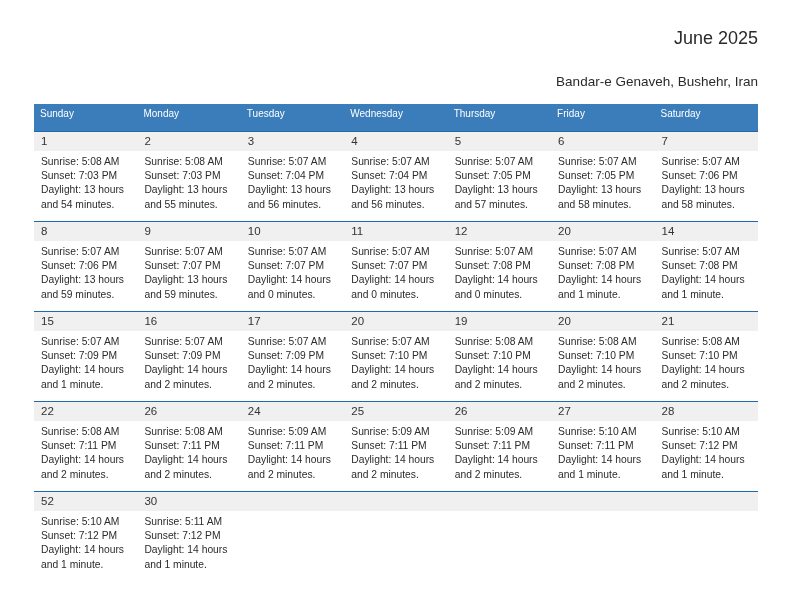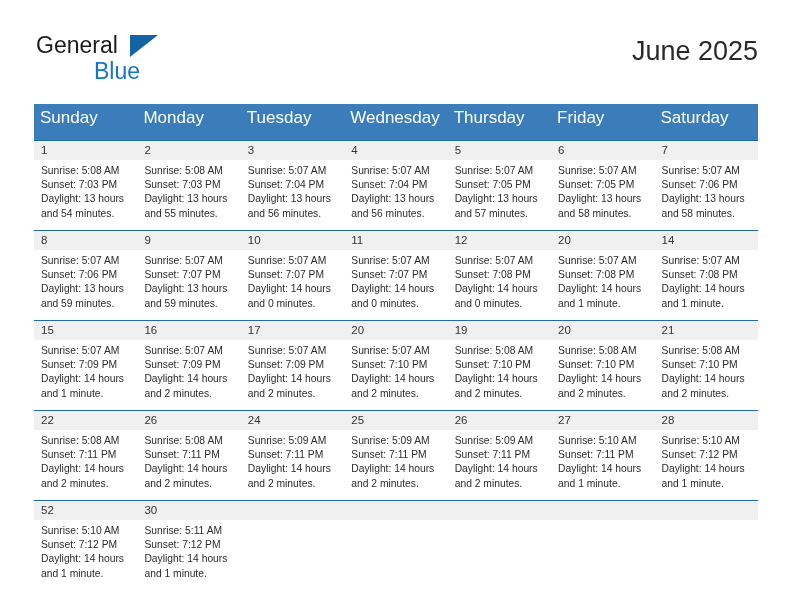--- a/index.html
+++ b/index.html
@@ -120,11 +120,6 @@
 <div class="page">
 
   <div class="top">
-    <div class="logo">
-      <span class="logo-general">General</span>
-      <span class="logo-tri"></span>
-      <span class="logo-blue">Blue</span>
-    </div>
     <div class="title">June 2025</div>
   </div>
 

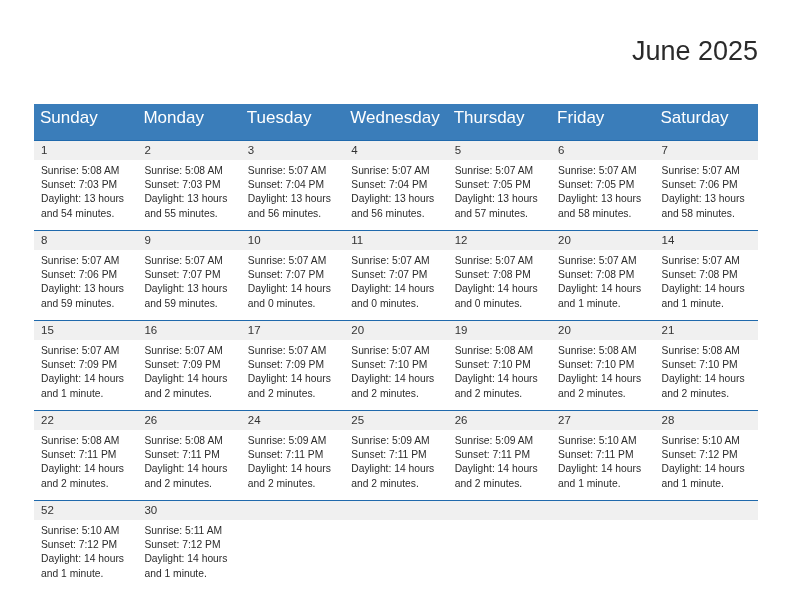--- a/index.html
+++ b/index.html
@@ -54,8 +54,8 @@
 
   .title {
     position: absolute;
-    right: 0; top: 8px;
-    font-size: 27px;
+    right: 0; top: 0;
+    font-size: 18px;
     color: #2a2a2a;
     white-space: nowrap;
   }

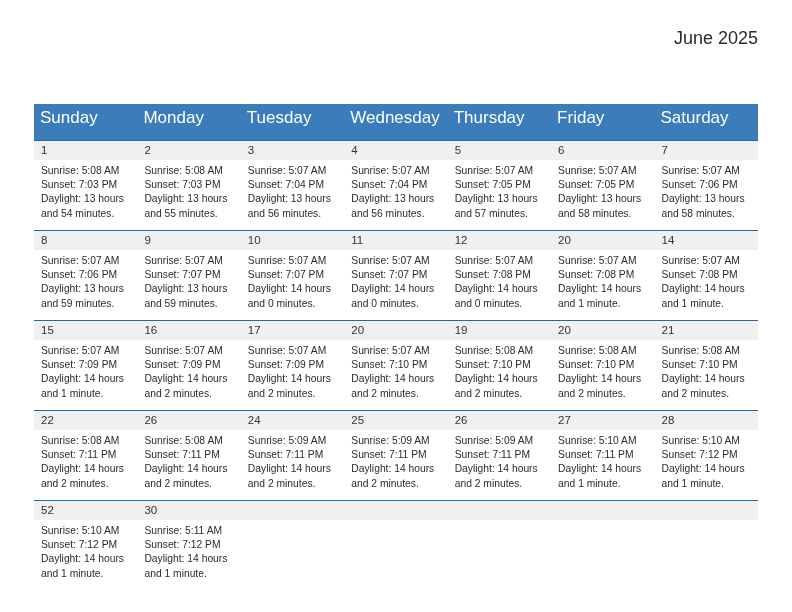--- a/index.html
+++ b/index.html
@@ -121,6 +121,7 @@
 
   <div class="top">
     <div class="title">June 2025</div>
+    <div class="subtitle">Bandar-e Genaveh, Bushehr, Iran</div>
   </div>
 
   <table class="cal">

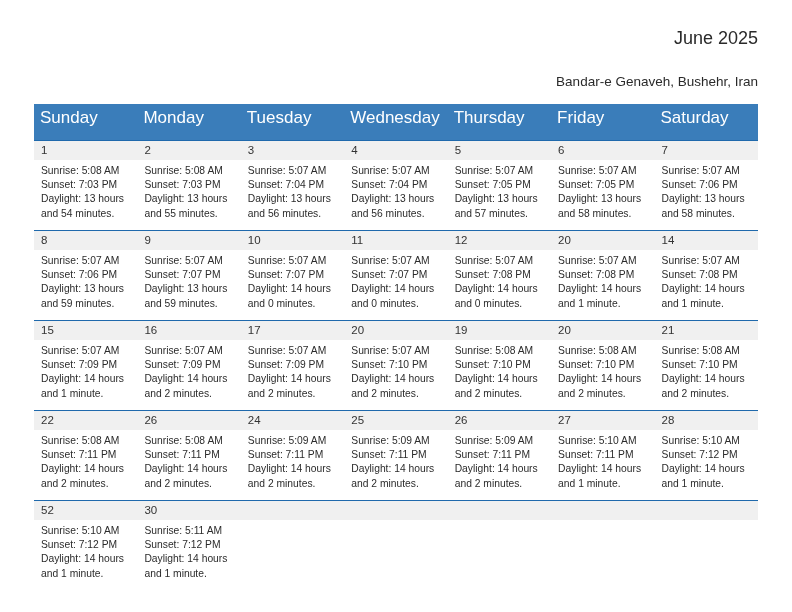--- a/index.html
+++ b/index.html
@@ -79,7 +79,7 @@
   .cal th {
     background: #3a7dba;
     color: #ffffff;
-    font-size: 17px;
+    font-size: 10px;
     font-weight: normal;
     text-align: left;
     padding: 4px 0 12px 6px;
__________________________________________________
(Work instruction) Copy the whole of the material above exactly, but not its images.

(Exercise solution)
--- a/index.html
+++ b/index.html
@@ -120,11 +120,6 @@
 <div class="page">
 
   <div class="top">
-    <div class="logo">
-      <span class="logo-general">General</span>
-      <span class="logo-tri"></span>
-      <span class="logo-blue">Blue</span>
-    </div>
     <div class="title">June 2025</div>
   </div>
 

--- a/index.html
+++ b/index.html
@@ -54,8 +54,8 @@
 
   .title {
     position: absolute;
-    right: 0; top: 8px;
-    font-size: 27px;
+    right: 0; top: 0;
+    font-size: 18px;
     color: #2a2a2a;
     white-space: nowrap;
   }

--- a/index.html
+++ b/index.html
@@ -121,6 +121,7 @@
 
   <div class="top">
     <div class="title">June 2025</div>
+    <div class="subtitle">Bandar-e Genaveh, Bushehr, Iran</div>
   </div>
 
   <table class="cal">

--- a/index.html
+++ b/index.html
@@ -79,7 +79,7 @@
   .cal th {
     background: #3a7dba;
     color: #ffffff;
-    font-size: 17px;
+    font-size: 10px;
     font-weight: normal;
     text-align: left;
     padding: 4px 0 12px 6px;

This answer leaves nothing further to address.